叶锦堂听姬隆风念完,冷笑一声道:“原来是这两个走狗主使,我先找这两个狗头算账。”说着扑奔炕前,伸手就拉金背砍山刀,云飞横身拦住道:“叶五爷,你怎么这么沉不住气,祸由我弟兄身上所起,我们自有办法,还是听沈爷把事情说清,我们再走不迟。”叶锦堂怒气冲冲,重又坐下,沈勇这才把前后事说了一遍。

原来这件事的发生实在得说叶锦堂时衰运蹇,满赶寸了。府衙两个护院的,火鸽子冯大兴、大刀杜老杜振邦本非善类,所认识的全是些绿林豪强,云飞在府中把冯大兴的右臂借刀砍断,又用青铜钱伤了大刀杜老右肩头,大刀杜老已有报复之心,所以激着云飞留下姓名住所。

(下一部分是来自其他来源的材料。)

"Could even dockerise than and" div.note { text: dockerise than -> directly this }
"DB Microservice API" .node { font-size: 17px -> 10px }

大刀杜老已决定约请能人找到喀兰寨,原本大刀杜老就是眦怨必报的恶棍,这次冯大兴已成残废,周知府一死,府衙中眼看着也不能立足,哪能不恨云飞入骨。可是要想请人报仇,当下可不能办,自己左肩略受微伤,倒没有妨碍,冯大兴伤势过重总得等着略好后自己再走。府衙中出了这么大的祸事,大班头张斌实吃不住了,才想起找他师父快手左洪,张斌把左洪哀求出来,倒是老将出马,手段毕竟高得多,立时派了十名捕快,满扮着赶车种地的、买卖商人出去探访。这种探访不是瞎撞,满指定谁奔哪条街,谁奔哪个店,这一来,连西门外叶五的小店也在数。

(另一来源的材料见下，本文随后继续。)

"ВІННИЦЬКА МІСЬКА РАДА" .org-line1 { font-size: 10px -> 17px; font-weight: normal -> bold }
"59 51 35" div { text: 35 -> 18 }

别看快手左洪已经不干了,素日对地面上仍极留意,对于西门外的小店早就疑心。也是冤家路窄,云飞的火龙驹一回店,那简直是真贼实犯,踩探的捕快留人卧底,回到城内一报告,快手左洪道:“我早有耳闻,西门外的小店不是什么安分商人,听说是江南神刀叶五,在这匿迹潜踪。我因为地面上平安无事,疑惑他是躲避仇家跑到这开店影身,哪知他竟勾结江洋大盗无恶不为,这可要对他不起了。”大刀杜老也在座,向快手左洪道:“左老师,你哪知道,这姓叶的已单独来了两次了,还有一个女的,他们来意到此时才明白,完全为我们大人来的,但是因为两次没得手,又约请了能人,才有昨夜这场事。大人在世时,口风里露过,有人惦记着他,只是不肯说出实情,我们暗中摸清了大人底细,在江南做知县时,跟这姓叶的结过梁子(江湖术语谓有仇),不过想着事隔多年,又离着好几千里地,哪会就找了来,这也是我弟兄大意之过,左老师咱们动手收拾他们吧。”左洪道:“这几个人非比寻常,还是候到晚上,出其不意地动手好。好在已有卧底的,四外也插上旗(谓四外安上人),不怕他们跑了。”这才由张斌到都统府请求派兵协助,赶到午时左右,卧底的如飞地来报告,说是叶五从城内雇了车,打发他老婆跟儿媳奔老林洼躲避,快手左洪听了倒不怎么样,只说:“正线走不了就行,他的家眷要走,就不必阻拦了。”大刀杜老却暗打了主意,撤身出来,叫他亲信的伙计陆二,骑快马到白狼堡找刽子手杨龙云、小阎王杨二虎,把叶家婆媳劫了。大刀杜老是恨极了,为是叫叶五、云飞露多大脸现多大眼。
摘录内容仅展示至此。